When you write about a comedy week in and week out (except when you have to spend a week in Denmark every so often), it's kind of like having children. You tend to overanalyze all the good moments and not-so-good moments. You chase each individual data point, wondering if it's a trend. Will it be like this forever?

Last week Noel was concerned that the slapdash nature of "Paddy's Bar" presaged bad tidings for the season. Did it mean that the large FX episode order had put the creators in an unproductive position, with the pressure of being cancelled suddenly off, but with the new pressure of having to come up with dozens more comedy ideas for the next two years alarmingly present? I watched the episode yesterday after having read Noel's write-up. In that context, it seemed a bit better than he judged it. In particular, the aimless bits that surrounded the main plotlines were so charming that they made the episode seem like a spontaneous lark rather than a comedic forced march — I'm thinking particularly of the a cappella singing, which was quite magical.

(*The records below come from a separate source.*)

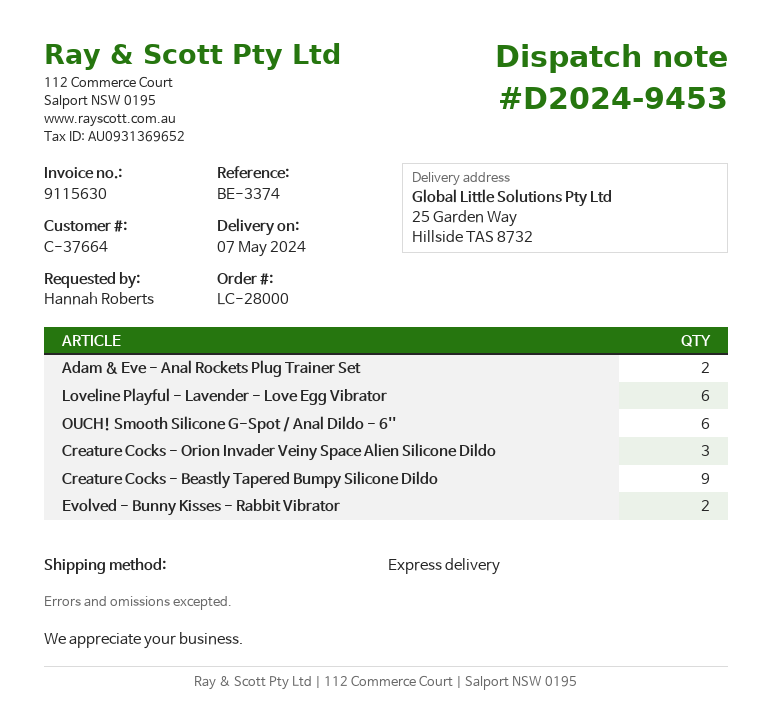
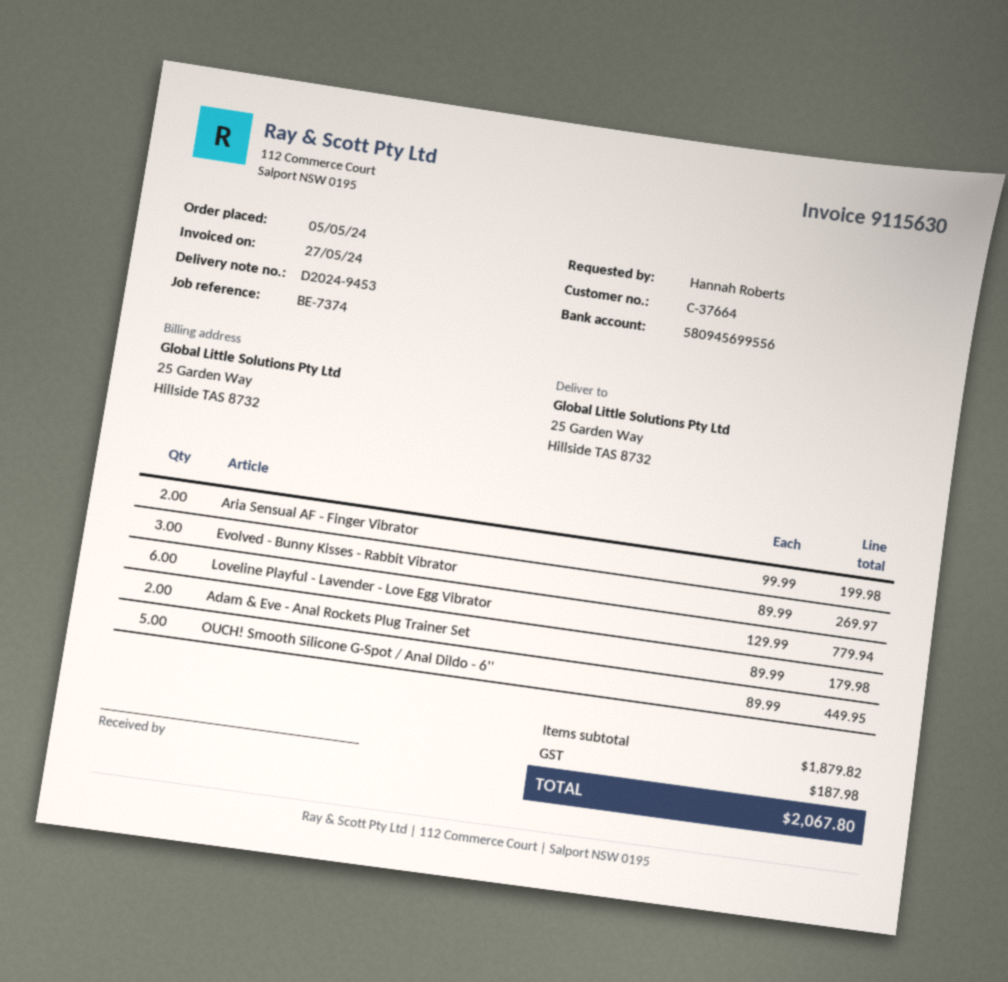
reference: BE-3374 -> BE-7374
OUCH! Smooth Silicone G-Spot / Anal Dildo - 6'': 6 -> 5
Creature Cocks - Orion Invader Veiny Space Alien Silicone Dildo: 3 -> none
Creature Cocks - Beastly Tapered Bumpy Silicone Dildo: 9 -> none
Evolved - Bunny Kisses - Rabbit Vibrator: 2 -> 3
Aria Sensual AF - Finger Vibrator: none -> 2

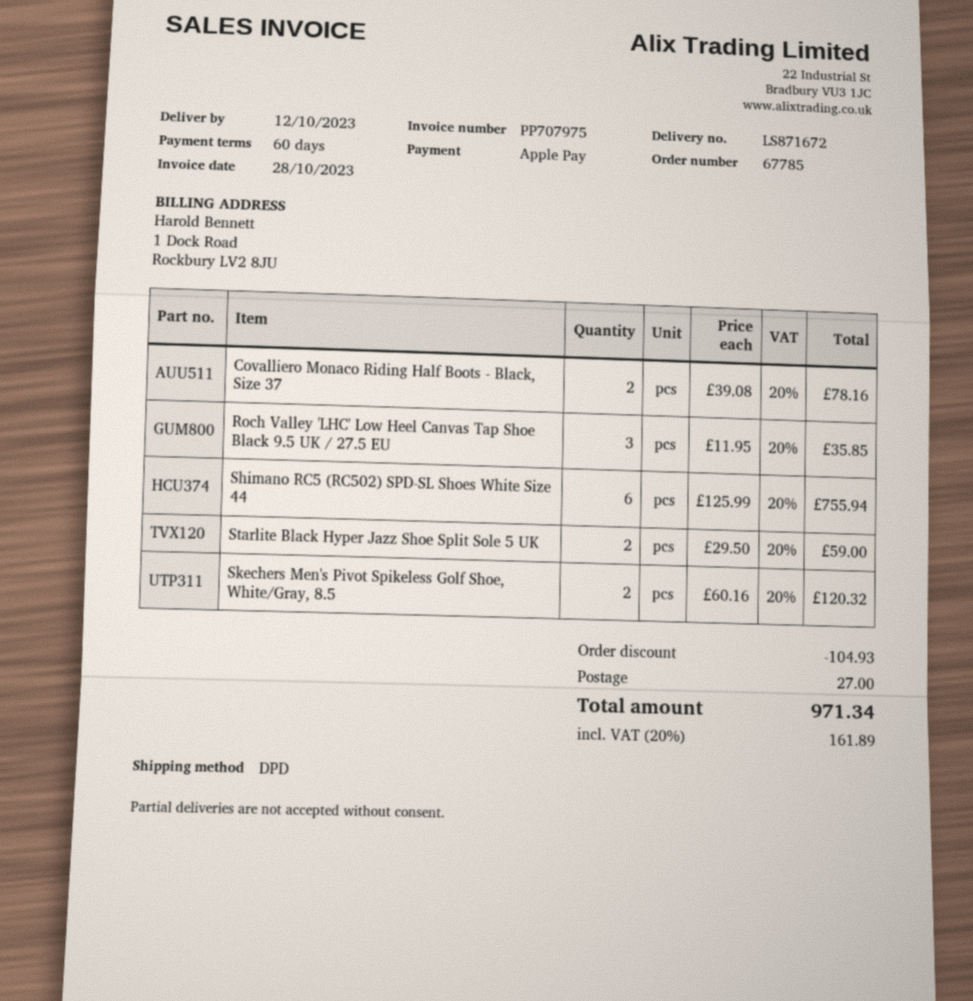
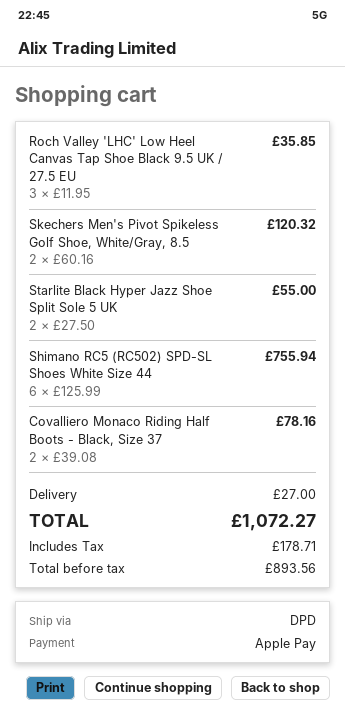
Starlite Black Hyper Jazz Shoe Split Sole 5 UK: 2 x 29.50 = 59.00 -> 2 x 27.50 = 55.00
discount: 104.93 -> none
tax: 161.89 -> 178.71
total: 971.34 -> 1072.27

Tonight? Well, I'm still a little concerned. There were good ideas here, but as has happened a couple of other times this season already, the manic pace didn't feel entirely organic. It's almost like the pressure is to have six truly first-rate comic concepts per episode, and even though nearly all of them worked in "Dennis Reynolds: An Erotic Life" to some degree, the pressure sucked a bit of the life out of them. Or maybe it'll all look better on the TiVo next Wednesday. But that's the nature of the TV Club — you've got to keep running as fast as you can just to stay in the same place.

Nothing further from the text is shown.